Because everything is staged into one list and applied with a single reinstall, you can queue up several mods or a whole collection and bring them all in at once, rather than reinstalling once per mod.

Note: Apply runs a reinstall so SteamCMD can download the workshop items — that’s the only way Squad pulls them in.

Tip: Stage all your add/remove changes first, then apply once — it’s faster than applying after each mod.

Note: The reinstall validates the game and downloads mods only; it doesn’t clear your ServerConfig files or save data.

Sharing Access with Sub-users

If other people help run your server, the panel’s sub-user permissions cover both tools. The config editor reuses the generic config read and config update permissions, and the mod manager uses the mod read, install, and remove permissions — the same permissions Squad shares with the panel’s other config and mod tools. Grant config update to whoever should change Server.cfg, and the mod permissions to whoever manages your Workshop list, and they’ll see only the actions they’re allowed to take.

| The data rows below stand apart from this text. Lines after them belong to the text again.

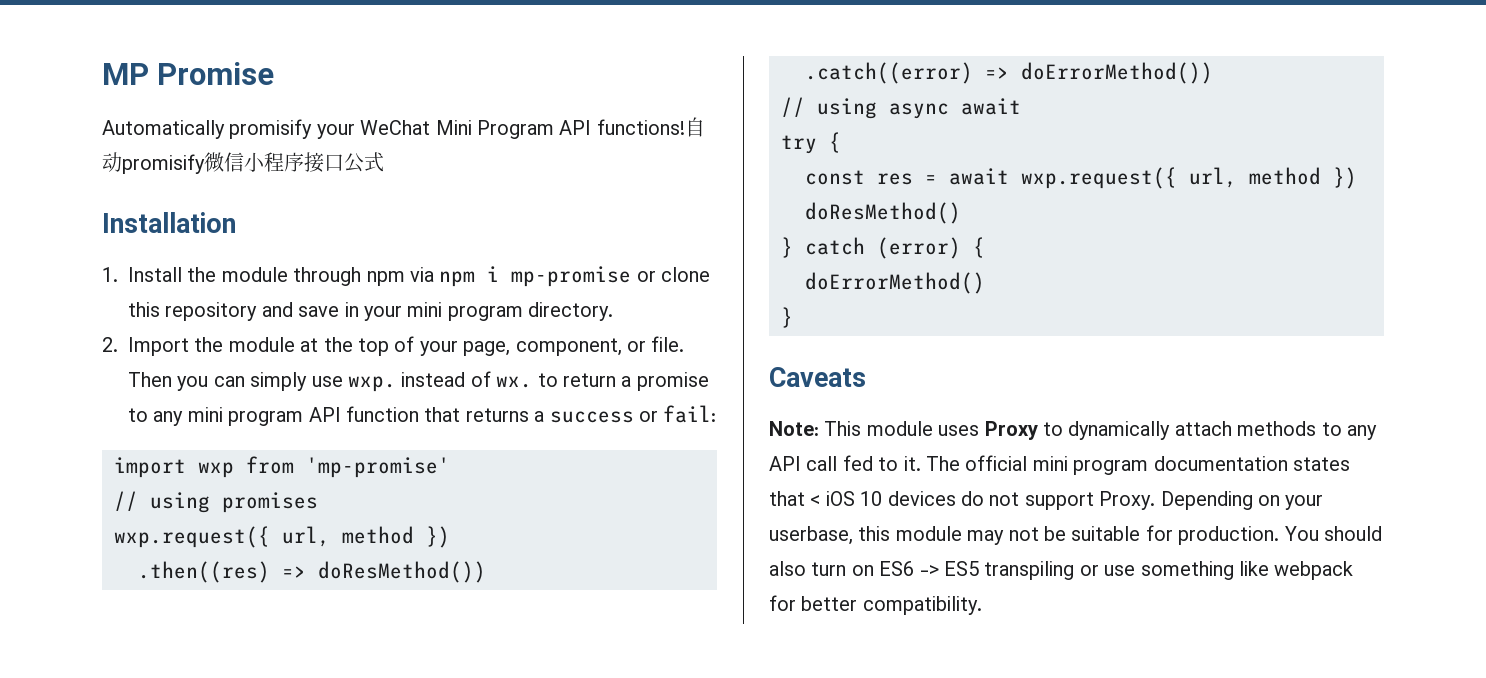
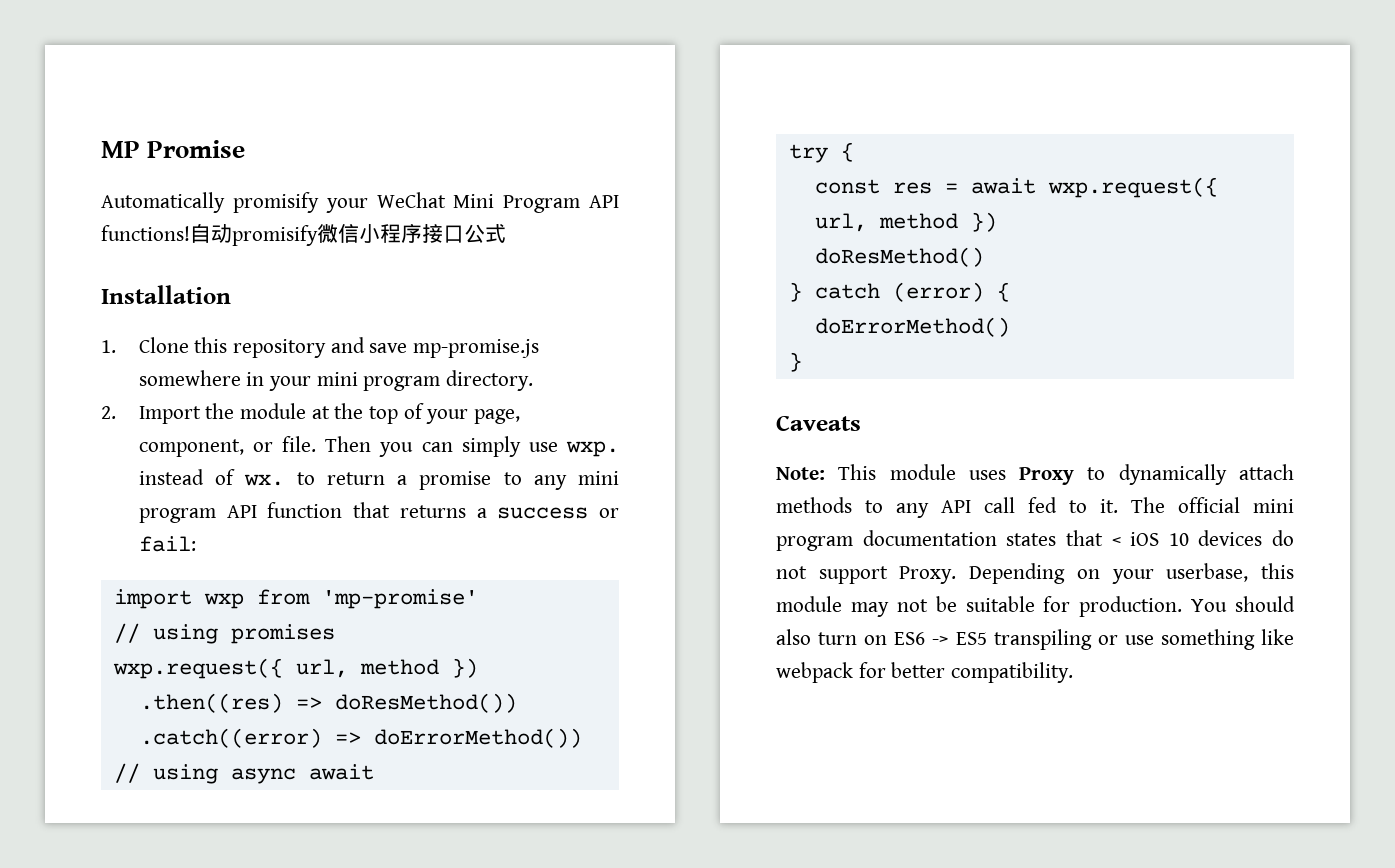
- 1. Install the module through npm via npm i mp-promise or clone this repository and save in your mini program directory.
+ 1. Clone this repository and save mp-promise.js somewhere in your mini program directory.

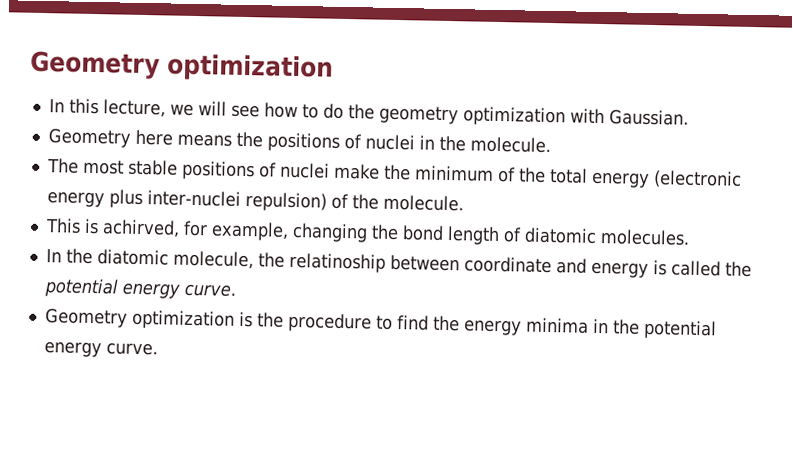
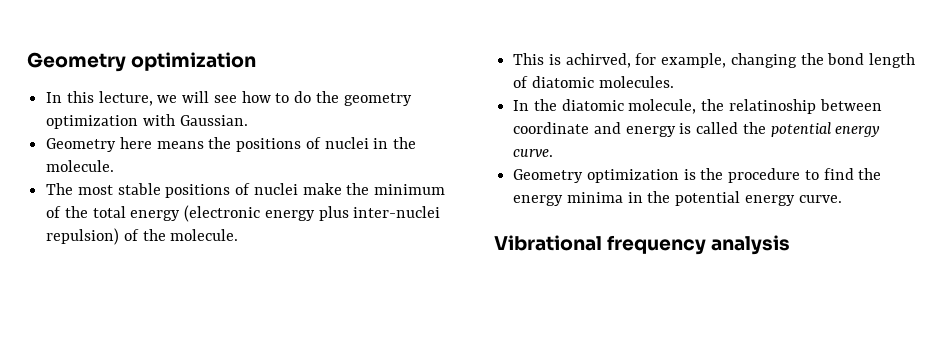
+ Vibrational frequency analysis

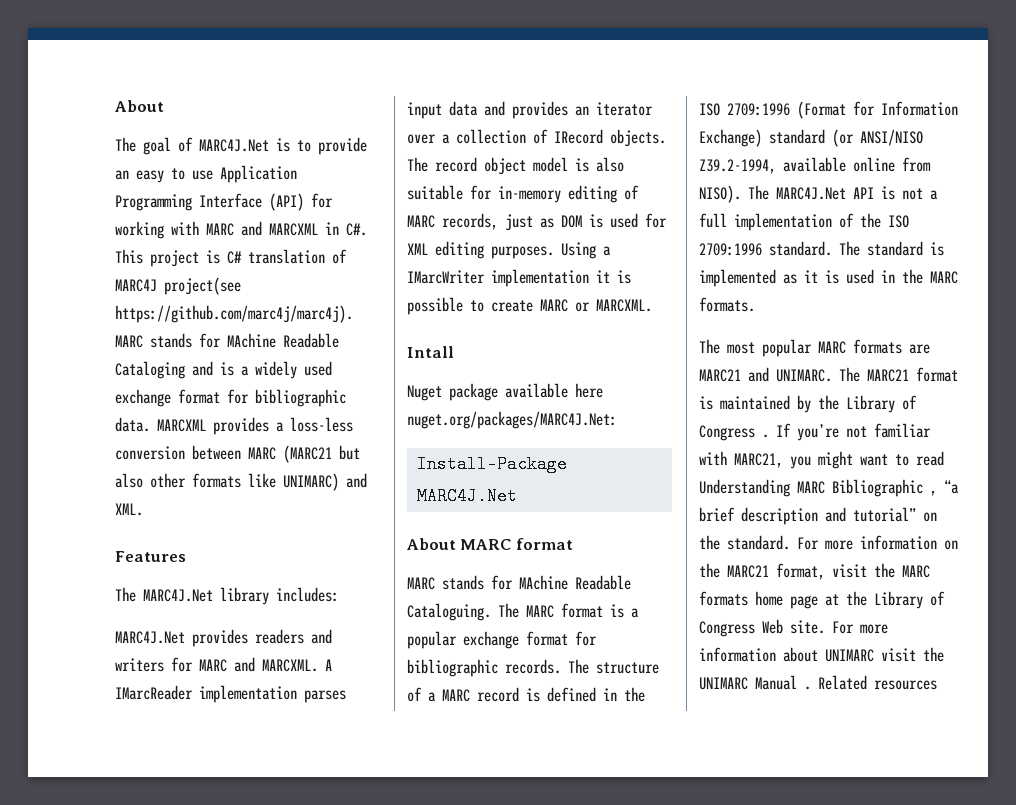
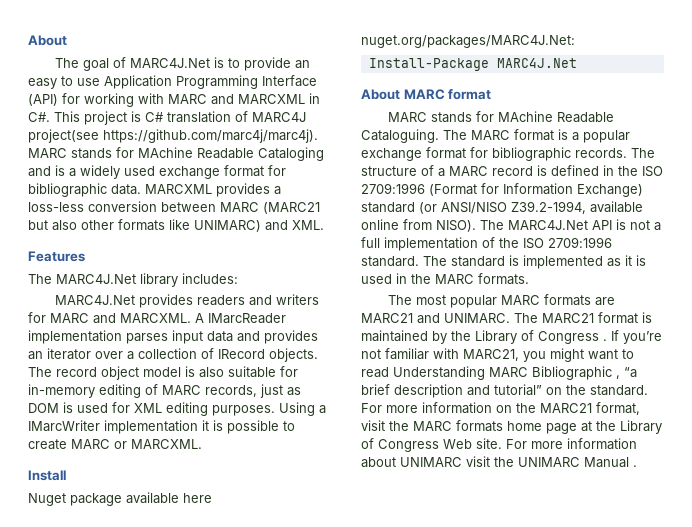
- Intall
+ Install
- Related resources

Tip: Give a trusted admin config-update access so they can tweak Server.cfg without full account control.

Note: Mod read, install, and remove are separate permissions, so you can let someone view the mod list without letting them change it.

With the config editor handling Server.cfg, Rcon.cfg, your admins, bans and layer rotation, and the Workshop manager handling mods and collections, everything you need to run a Squad server lives in the LoafHosts panel — and because Server.cfg is the source of truth on disk, the settings you save are the settings your server runs.